雨読さんが京都清水寺の紅葉を見てきた話をすると、しのぶたけさん夫妻も清水寺に行ったという。

「京都の紅葉は格別にきれいですね」

とがね。

これに対して

「作られた美しさだね」

という、しのぶたけさんの反応。


そういわれれば、自然というよりも造園家が計算しつくして作り上げた人工的な色なのかもしれないと思う。雑じり気のない単色の紅が目に襲い掛かるような印象がある。それはそれで一見の価値があるのだけど、京都が古都としてかつては政治経済の中心にして、文化芸術が凝縮していた時代の名残を今に留めていて、その反面、貴族社会の退廃の匂いをも醸し出す。


それはともかくとして、雨読さんが、清水寺で詠んだ歌を披露した。


きよみずの箏うるわしきもみじ坂


清水寺に向かう坂を歩いていると、どこかで箏の演奏が行われていてかすかに聞こえる。いい音色だなと心を奪われていると、歩く坂道には真紅のもみじ葉が敷き詰められている。周囲は紅葉に囲まれている。


そういう情景を捉えた歌である。

「もみじ坂というのが見事にはまった佳作だと思うが、“まんま”では観光案内パンフレットに載るような歌ではないか。

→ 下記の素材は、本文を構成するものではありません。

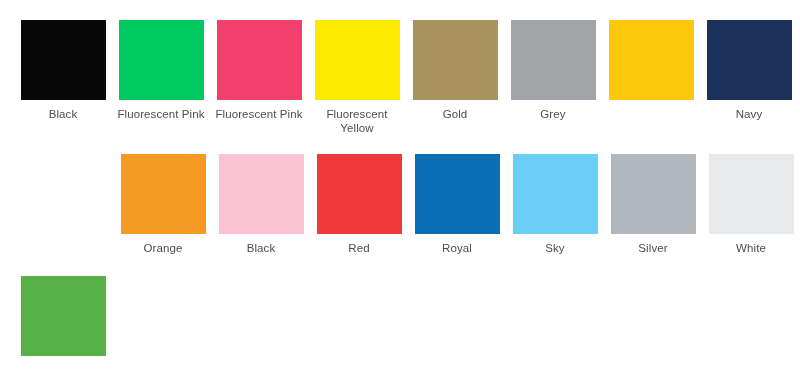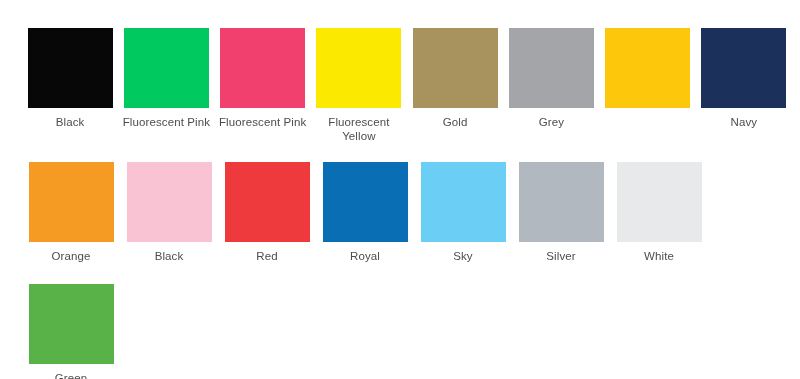--- a/index.html
+++ b/index.html
@@ -19,7 +19,7 @@
     width: 800px;
     height: 379px;
     background: #ffffff;
-    padding: 8px;
+    padding: 0;
     box-sizing: border-box;
   }
 

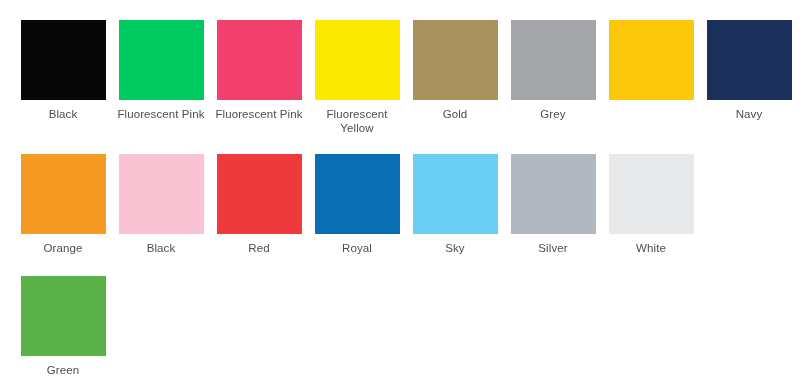--- a/index.html
+++ b/index.html
@@ -58,7 +58,7 @@
 
   
   #row-1 { padding-top: 20px; }
-  #row-2 { padding-top: 19px; }
+  #row-2 { padding-top: 19px; justify-content: flex-end; }
   #row-3 { padding-top: 21px; }
 
   .row-offset { padding-left: 14px; }

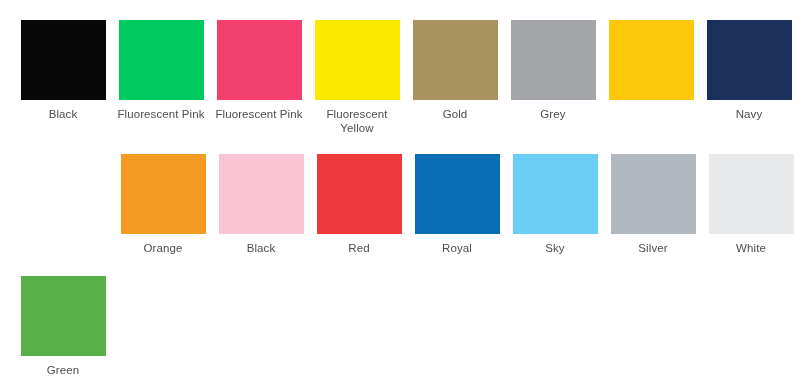--- a/index.html
+++ b/index.html
@@ -155,7 +155,6 @@
 
     <div class="swatch-cell">
       <span class="swatch-chip" style="background-color: rgb(88, 178, 72);"></span>
-      <span class="swatch-label">Green</span>
     </div>
 
   </div>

奥さんのK子さんに内緒の女性と二人、息をひそめるようにもみじ坂を歩くのでなければ、この歌には余韻がない」。

がねがそのように茶化すと、ホタクボンヌさんが

“ほほほ・・・アハハハ・・・”

と愉快そうに笑った。

先日のゴルフでの雨読さんとがねとのバトルが再び勃発したかという感じで。